Daudu observed that the only law that affects any donor or contributor “is the one that limits the amounts a candidate can raise for an election in this case, Office of the President.”
Daudu noted that the provision that limits spending on electioneering “is directed at the recipients of the financial support and not on the contributors.”
Rather than debating whether a political party could raise funds through foreign contributors, Daudu noted that the emphasis should be on conducting a free, fair and credible election and not on who contributed what.
Also speaking, another senior lawyer, Mr. Dayo Akinlaja (SAN), said Section 225(3) of the 1999 Constitution (as amended) is explicit and unambiguous in providing that no political party shall be entitled to retain any funds or assets remitted or sent to it outside Nigeria.
Akinlaja submitted that given a literal interpretation of the constitution and the Electoral Act, the LP would not be able to retain any funds sent from abroad by the diaspora committee. He explained that the import of this was, “Except it can be shown that the constitution of the LP recognises or makes provision for the Diaspora Committee as an organ of the party, in which case it would be open to contend that the Diaspora Committee as an organ of the party is synonymous with the LP, it would still not be constitutionally permissible for funds to be sent by the committee as a collective, which would make it to be an association.”
On his part, Mr. Ahmed Raji (SAN), told THISDAY that all Nigerians, irrespective of their locations, “have a stake in the Nigerian project.”
Raji argued that, irrespective of the apparent ban on funding from outside Nigeria, these Nigerians could find a way of funding campaigns for their desired candidates in the 2023 general election.
He stated, “All Nigerians, regardless of their location, have a stake in how the country is run. However, all Nigerians are enjoined to study the relevant laws and guidelines so that they don’t run foul of the extant laws.
“Nigerians in the diaspora should seek legal advice on the best way to go about the funds from abroad.

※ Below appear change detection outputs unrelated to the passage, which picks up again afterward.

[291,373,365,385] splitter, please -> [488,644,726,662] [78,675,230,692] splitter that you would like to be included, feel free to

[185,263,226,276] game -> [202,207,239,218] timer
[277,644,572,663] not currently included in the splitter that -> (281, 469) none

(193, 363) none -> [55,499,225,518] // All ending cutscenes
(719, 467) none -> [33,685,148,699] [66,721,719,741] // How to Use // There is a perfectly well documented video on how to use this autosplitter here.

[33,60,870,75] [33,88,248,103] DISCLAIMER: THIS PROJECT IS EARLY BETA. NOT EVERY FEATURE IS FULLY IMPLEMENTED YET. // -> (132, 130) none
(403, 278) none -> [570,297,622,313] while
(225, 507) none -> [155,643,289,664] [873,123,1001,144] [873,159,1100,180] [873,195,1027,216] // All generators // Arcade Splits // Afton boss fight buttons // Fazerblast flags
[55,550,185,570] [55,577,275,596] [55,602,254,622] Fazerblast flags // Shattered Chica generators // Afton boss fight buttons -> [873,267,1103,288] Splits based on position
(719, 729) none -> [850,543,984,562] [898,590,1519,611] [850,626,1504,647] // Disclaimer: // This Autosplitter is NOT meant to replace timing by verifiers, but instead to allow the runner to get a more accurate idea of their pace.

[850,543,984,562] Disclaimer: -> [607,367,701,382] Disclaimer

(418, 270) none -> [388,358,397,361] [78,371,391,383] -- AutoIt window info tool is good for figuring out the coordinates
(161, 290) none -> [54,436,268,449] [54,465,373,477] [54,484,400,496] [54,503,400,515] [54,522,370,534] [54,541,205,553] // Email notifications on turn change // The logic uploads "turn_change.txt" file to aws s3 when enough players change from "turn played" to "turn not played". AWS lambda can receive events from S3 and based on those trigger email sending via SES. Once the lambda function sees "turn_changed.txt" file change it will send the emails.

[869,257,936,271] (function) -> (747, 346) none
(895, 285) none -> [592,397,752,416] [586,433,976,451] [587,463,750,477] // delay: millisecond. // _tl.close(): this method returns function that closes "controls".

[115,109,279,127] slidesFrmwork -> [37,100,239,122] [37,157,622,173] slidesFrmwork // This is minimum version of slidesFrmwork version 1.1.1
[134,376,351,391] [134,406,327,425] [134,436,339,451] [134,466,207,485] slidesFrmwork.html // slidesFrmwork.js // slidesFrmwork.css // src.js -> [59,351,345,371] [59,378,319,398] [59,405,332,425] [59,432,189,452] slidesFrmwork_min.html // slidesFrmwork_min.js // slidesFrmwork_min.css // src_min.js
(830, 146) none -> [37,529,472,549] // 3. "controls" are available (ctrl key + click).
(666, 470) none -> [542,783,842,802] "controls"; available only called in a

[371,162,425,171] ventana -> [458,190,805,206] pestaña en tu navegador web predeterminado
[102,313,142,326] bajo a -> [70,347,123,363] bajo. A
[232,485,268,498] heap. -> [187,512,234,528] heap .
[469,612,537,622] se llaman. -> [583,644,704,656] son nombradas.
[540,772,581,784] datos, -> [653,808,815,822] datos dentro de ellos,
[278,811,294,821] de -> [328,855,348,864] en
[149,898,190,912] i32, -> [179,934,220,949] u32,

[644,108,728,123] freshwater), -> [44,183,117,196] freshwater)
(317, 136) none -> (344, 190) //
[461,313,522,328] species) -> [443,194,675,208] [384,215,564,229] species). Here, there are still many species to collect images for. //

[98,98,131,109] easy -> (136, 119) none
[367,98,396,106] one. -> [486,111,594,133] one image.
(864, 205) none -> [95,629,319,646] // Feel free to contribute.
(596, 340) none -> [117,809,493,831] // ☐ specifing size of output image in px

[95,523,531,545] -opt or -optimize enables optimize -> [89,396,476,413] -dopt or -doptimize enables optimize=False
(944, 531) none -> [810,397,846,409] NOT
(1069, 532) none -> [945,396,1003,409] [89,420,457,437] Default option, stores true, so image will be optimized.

I believe there are windows within the legal regime. Let them approach the correct legal clinic for appropriate guidance.”
However, former Chairman, Special Presidential Investigation Panel for Recovery of Public Property, Mr. Okoi Obono-Obla, expressed grave concern about LP’s diaspora funding scheme. He observed that the inauguration of such a diaspora committee “to raise funds from Nigerians living abroad to prosecute its presidential campaign is illegal.”
Citing Section 85 of the Electoral Act, Obono-Obla noted that the electoral law prohibited political parties from raising funds from abroad to use to finance their electioneering campaigns or elections.
Reinforcing Obono-Obla’s position, another lawyer, Dr. Daniel Ekpenyong, said the inauguration of diaspora committee, “is illegal, risky and contravenes the extant provisions enshrined in the 1999 Constitution and the Electoral Act, 2022.”